State how many lines of the entries include the string "bottom", please, leaving out everything but the number.
============================================================
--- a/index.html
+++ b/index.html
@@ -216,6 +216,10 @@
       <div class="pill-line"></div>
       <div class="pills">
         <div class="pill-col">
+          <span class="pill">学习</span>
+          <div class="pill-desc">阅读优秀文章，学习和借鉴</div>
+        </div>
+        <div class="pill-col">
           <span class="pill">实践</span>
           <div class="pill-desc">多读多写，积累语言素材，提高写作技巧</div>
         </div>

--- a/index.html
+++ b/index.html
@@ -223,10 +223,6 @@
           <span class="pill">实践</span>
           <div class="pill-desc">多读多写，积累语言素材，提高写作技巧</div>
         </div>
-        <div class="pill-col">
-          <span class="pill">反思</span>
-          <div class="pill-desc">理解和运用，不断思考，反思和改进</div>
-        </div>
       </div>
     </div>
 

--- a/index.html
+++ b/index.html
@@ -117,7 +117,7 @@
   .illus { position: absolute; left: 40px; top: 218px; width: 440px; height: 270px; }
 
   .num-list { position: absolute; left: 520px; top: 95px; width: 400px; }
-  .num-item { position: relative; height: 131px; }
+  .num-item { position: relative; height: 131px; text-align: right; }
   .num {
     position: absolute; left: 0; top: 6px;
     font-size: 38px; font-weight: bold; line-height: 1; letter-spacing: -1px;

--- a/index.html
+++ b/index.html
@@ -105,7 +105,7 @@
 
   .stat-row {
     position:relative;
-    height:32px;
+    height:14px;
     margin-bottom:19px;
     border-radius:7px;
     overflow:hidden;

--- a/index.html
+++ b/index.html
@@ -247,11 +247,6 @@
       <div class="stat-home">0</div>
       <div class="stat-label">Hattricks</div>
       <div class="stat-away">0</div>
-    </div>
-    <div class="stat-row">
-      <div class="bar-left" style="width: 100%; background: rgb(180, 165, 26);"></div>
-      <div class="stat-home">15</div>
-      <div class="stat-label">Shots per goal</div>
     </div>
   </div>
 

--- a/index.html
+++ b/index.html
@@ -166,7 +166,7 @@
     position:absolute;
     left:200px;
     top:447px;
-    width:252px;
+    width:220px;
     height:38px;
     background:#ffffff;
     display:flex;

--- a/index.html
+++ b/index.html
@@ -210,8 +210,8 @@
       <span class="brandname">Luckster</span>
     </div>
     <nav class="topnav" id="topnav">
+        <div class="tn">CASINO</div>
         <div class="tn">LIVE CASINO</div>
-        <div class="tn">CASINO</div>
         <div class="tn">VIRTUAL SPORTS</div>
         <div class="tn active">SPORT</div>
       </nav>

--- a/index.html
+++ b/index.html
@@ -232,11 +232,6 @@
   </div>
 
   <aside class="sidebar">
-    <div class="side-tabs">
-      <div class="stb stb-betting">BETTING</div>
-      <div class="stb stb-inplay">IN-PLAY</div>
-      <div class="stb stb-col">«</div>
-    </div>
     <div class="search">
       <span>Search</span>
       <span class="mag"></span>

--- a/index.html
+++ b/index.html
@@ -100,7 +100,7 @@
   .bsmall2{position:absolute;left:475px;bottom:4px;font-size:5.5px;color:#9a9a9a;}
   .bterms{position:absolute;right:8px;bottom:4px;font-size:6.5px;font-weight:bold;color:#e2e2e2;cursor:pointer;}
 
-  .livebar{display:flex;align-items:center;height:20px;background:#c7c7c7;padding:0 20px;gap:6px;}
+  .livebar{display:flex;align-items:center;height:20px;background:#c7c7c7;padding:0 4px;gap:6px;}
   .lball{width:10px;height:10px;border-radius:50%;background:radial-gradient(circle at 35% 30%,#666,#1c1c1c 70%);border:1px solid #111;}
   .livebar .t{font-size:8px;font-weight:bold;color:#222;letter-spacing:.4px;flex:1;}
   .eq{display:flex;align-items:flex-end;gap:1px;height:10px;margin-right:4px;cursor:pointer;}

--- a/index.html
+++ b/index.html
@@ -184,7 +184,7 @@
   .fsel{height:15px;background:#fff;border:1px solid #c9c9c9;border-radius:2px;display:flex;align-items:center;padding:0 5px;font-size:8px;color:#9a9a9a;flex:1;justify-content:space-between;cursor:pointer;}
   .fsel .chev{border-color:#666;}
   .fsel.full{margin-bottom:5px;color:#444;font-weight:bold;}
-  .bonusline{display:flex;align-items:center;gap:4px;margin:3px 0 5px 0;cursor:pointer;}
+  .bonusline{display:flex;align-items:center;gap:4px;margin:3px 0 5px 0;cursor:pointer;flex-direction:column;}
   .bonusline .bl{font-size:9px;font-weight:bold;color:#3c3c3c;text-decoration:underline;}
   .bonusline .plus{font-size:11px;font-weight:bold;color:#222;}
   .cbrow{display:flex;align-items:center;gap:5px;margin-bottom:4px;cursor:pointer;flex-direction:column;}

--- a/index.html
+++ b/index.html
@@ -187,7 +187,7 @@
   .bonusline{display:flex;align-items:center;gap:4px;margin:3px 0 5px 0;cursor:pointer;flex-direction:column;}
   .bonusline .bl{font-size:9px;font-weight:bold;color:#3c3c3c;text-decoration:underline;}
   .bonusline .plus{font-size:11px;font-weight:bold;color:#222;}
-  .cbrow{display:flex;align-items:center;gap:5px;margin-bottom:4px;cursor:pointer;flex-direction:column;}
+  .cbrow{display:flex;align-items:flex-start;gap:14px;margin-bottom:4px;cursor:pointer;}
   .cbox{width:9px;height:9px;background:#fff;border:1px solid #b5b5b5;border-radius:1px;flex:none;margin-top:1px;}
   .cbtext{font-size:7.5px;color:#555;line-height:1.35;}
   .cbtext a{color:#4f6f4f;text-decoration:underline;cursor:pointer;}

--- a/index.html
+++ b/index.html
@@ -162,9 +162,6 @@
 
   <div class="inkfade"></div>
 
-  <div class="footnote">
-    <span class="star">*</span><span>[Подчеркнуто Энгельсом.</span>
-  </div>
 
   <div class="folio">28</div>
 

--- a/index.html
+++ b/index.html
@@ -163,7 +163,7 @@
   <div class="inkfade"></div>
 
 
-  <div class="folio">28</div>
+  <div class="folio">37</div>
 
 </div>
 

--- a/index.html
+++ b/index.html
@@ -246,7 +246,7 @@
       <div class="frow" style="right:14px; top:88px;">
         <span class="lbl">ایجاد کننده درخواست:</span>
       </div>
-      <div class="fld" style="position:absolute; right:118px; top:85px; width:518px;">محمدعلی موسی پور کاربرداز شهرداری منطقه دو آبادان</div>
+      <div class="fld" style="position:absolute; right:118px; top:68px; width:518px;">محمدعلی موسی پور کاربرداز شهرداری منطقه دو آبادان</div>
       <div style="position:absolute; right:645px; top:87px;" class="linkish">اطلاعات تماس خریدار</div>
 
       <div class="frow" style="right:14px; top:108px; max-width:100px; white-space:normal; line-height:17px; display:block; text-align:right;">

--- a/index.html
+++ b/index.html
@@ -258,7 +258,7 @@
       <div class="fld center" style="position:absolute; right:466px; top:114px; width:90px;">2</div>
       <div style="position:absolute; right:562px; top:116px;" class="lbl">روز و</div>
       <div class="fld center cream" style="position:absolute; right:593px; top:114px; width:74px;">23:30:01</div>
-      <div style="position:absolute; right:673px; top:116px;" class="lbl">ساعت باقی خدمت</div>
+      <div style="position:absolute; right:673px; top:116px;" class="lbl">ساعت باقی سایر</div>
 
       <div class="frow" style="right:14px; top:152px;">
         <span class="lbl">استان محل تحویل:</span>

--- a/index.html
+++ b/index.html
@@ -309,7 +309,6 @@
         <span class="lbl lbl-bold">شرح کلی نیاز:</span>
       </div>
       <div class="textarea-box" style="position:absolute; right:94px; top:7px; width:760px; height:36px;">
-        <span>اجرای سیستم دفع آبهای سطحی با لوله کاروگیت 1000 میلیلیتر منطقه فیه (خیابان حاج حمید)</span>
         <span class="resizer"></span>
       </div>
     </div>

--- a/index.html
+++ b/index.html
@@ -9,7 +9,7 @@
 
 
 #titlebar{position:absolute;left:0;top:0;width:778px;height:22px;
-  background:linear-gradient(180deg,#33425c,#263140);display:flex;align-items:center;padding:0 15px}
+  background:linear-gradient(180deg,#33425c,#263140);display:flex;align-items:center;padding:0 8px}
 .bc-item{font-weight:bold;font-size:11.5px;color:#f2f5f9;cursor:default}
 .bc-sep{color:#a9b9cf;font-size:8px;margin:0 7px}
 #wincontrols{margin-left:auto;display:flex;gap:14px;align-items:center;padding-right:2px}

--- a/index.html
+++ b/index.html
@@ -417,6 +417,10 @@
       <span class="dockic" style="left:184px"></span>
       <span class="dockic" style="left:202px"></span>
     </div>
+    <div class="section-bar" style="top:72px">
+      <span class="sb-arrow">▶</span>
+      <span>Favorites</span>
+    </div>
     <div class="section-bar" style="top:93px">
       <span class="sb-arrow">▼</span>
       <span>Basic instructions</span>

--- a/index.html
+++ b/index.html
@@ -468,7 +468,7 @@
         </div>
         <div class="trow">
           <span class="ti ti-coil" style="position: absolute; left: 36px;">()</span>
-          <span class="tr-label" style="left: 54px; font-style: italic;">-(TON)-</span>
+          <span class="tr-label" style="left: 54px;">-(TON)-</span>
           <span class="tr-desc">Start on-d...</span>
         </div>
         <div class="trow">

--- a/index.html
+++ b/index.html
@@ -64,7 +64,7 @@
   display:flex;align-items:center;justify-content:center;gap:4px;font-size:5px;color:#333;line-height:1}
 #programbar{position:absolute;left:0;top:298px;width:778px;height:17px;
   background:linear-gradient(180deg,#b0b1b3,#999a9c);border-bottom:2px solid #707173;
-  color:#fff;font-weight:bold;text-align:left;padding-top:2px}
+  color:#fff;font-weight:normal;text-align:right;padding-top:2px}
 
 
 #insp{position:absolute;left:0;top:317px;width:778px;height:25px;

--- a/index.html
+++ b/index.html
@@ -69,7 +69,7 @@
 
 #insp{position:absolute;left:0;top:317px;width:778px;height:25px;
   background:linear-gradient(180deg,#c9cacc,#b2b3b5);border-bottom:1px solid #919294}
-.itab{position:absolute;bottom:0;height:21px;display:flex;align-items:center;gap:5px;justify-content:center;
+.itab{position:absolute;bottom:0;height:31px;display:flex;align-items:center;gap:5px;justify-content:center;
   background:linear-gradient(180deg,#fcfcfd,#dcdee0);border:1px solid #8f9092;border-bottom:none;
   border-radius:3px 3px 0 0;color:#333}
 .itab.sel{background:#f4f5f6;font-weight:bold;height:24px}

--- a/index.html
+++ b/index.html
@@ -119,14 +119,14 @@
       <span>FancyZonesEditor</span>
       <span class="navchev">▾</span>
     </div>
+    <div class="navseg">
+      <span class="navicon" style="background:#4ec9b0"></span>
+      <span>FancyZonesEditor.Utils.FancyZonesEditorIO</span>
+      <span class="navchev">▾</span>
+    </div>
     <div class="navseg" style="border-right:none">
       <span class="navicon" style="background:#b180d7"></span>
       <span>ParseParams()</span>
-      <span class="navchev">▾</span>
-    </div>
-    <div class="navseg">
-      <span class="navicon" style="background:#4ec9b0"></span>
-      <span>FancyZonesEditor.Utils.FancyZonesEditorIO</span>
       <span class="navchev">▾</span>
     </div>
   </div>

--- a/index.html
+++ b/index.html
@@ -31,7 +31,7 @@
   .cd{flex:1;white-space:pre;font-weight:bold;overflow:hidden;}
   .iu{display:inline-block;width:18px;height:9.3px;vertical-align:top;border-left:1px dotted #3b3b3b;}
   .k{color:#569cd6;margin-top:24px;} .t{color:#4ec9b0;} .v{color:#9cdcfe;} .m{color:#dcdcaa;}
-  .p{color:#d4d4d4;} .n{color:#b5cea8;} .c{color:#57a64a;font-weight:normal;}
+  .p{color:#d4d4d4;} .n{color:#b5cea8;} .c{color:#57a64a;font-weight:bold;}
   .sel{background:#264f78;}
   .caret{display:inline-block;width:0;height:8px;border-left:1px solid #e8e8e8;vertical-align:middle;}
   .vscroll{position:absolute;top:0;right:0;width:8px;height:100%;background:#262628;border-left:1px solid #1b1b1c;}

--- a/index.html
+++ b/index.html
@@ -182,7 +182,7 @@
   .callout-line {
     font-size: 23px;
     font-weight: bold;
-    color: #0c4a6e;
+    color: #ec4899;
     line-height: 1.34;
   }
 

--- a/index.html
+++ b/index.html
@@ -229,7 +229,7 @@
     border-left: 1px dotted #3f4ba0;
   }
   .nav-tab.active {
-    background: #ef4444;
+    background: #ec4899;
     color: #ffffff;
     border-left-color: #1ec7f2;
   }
============================================================
> Task answer
12